EXERCISE INPUTS Block Start
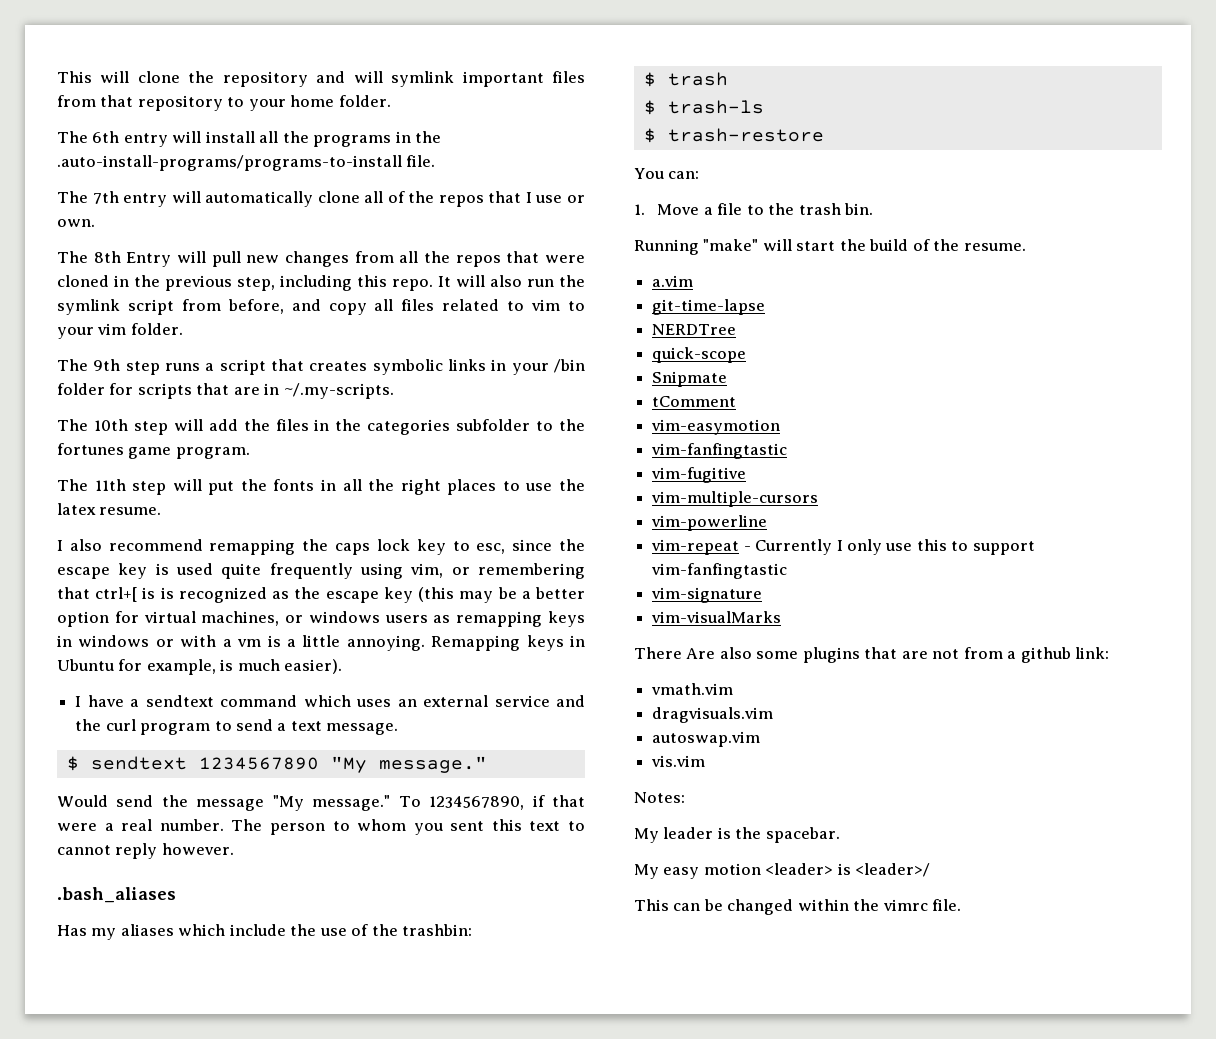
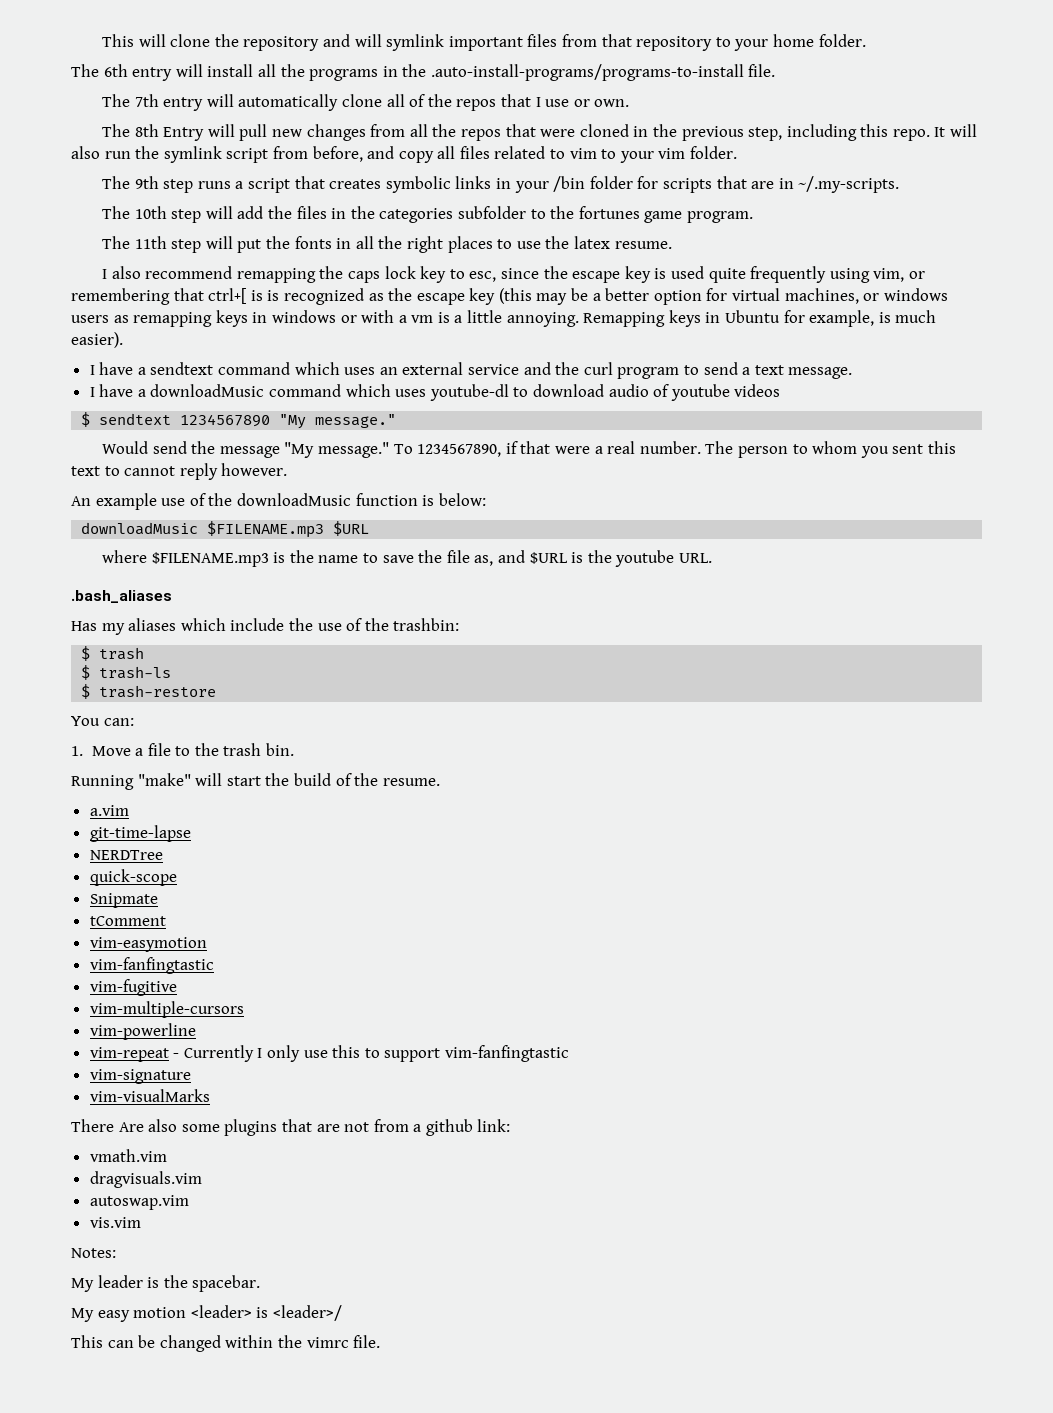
(399, 729) none -> [89,384,781,401] // I have a downloadMusic command which uses youtube-dl to download audio of youtube videos
(234, 849) none -> [71,493,486,510] [81,521,370,538] [102,550,712,567] // An example use of the downloadMusic function is below: // downloadMusic $FILENAME.mp3 $URL // where $FILENAME.mp3 is the name to save the file as, and $URL is the youtube URL.

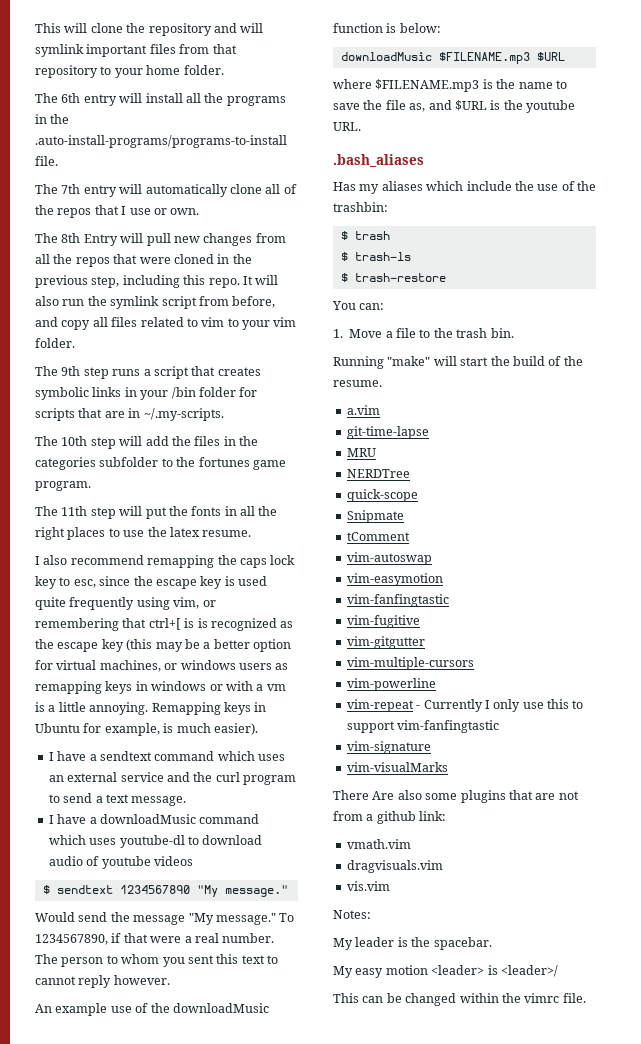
(191, 833) none -> [346,448,376,457] // MRU
(166, 921) none -> [346,552,432,565] // vim-autoswap
(177, 987) none -> [346,636,425,649] // vim-gitgutter
[89,1195,189,1210] // autoswap.vim -> (443, 866) none

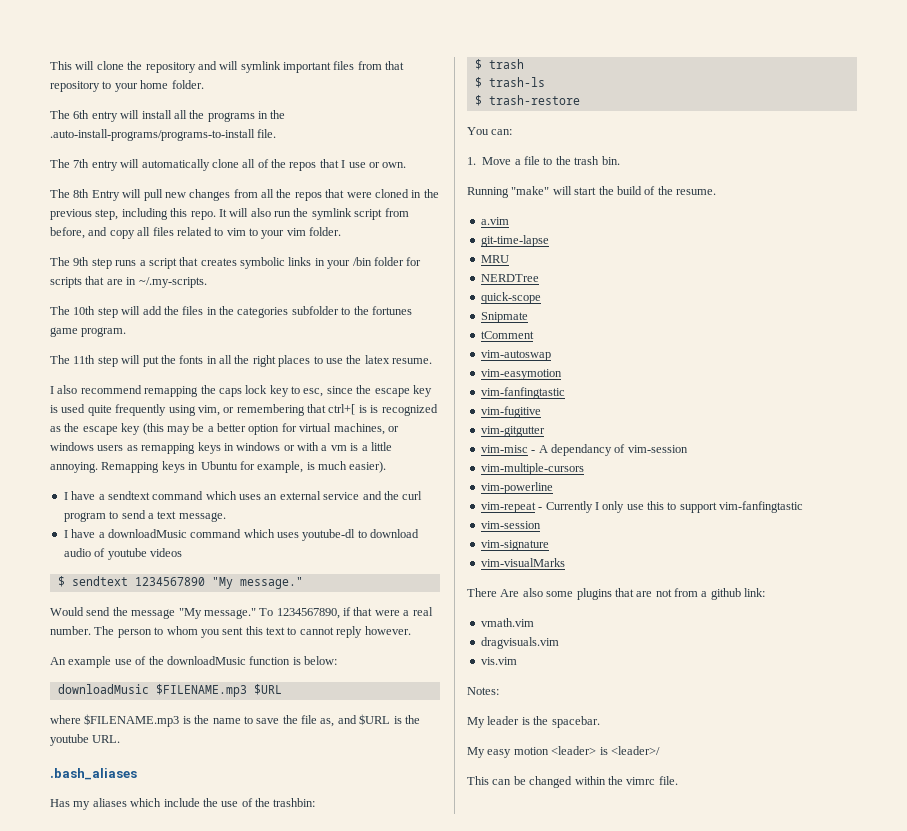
(425, 642) none -> [480,444,688,456] // vim-misc - A dependancy of vim-session
(500, 726) none -> [480,521,541,529] // vim-session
EXERCISE INPUTS Block End
ASSIGNED TASK: Keep every word of the records and none of the pictures when you print them again.

ANSWER FOR THIS EXERCISE:
(399, 729) none -> [89,384,781,401] // I have a downloadMusic command which uses youtube-dl to download audio of youtube videos
(234, 849) none -> [71,493,486,510] [81,521,370,538] [102,550,712,567] // An example use of the downloadMusic function is below: // downloadMusic $FILENAME.mp3 $URL // where $FILENAME.mp3 is the name to save the file as, and $URL is the youtube URL.

(191, 833) none -> [346,448,376,457] // MRU
(166, 921) none -> [346,552,432,565] // vim-autoswap
(177, 987) none -> [346,636,425,649] // vim-gitgutter
[89,1195,189,1210] // autoswap.vim -> (443, 866) none

(425, 642) none -> [480,444,688,456] // vim-misc - A dependancy of vim-session
(500, 726) none -> [480,521,541,529] // vim-session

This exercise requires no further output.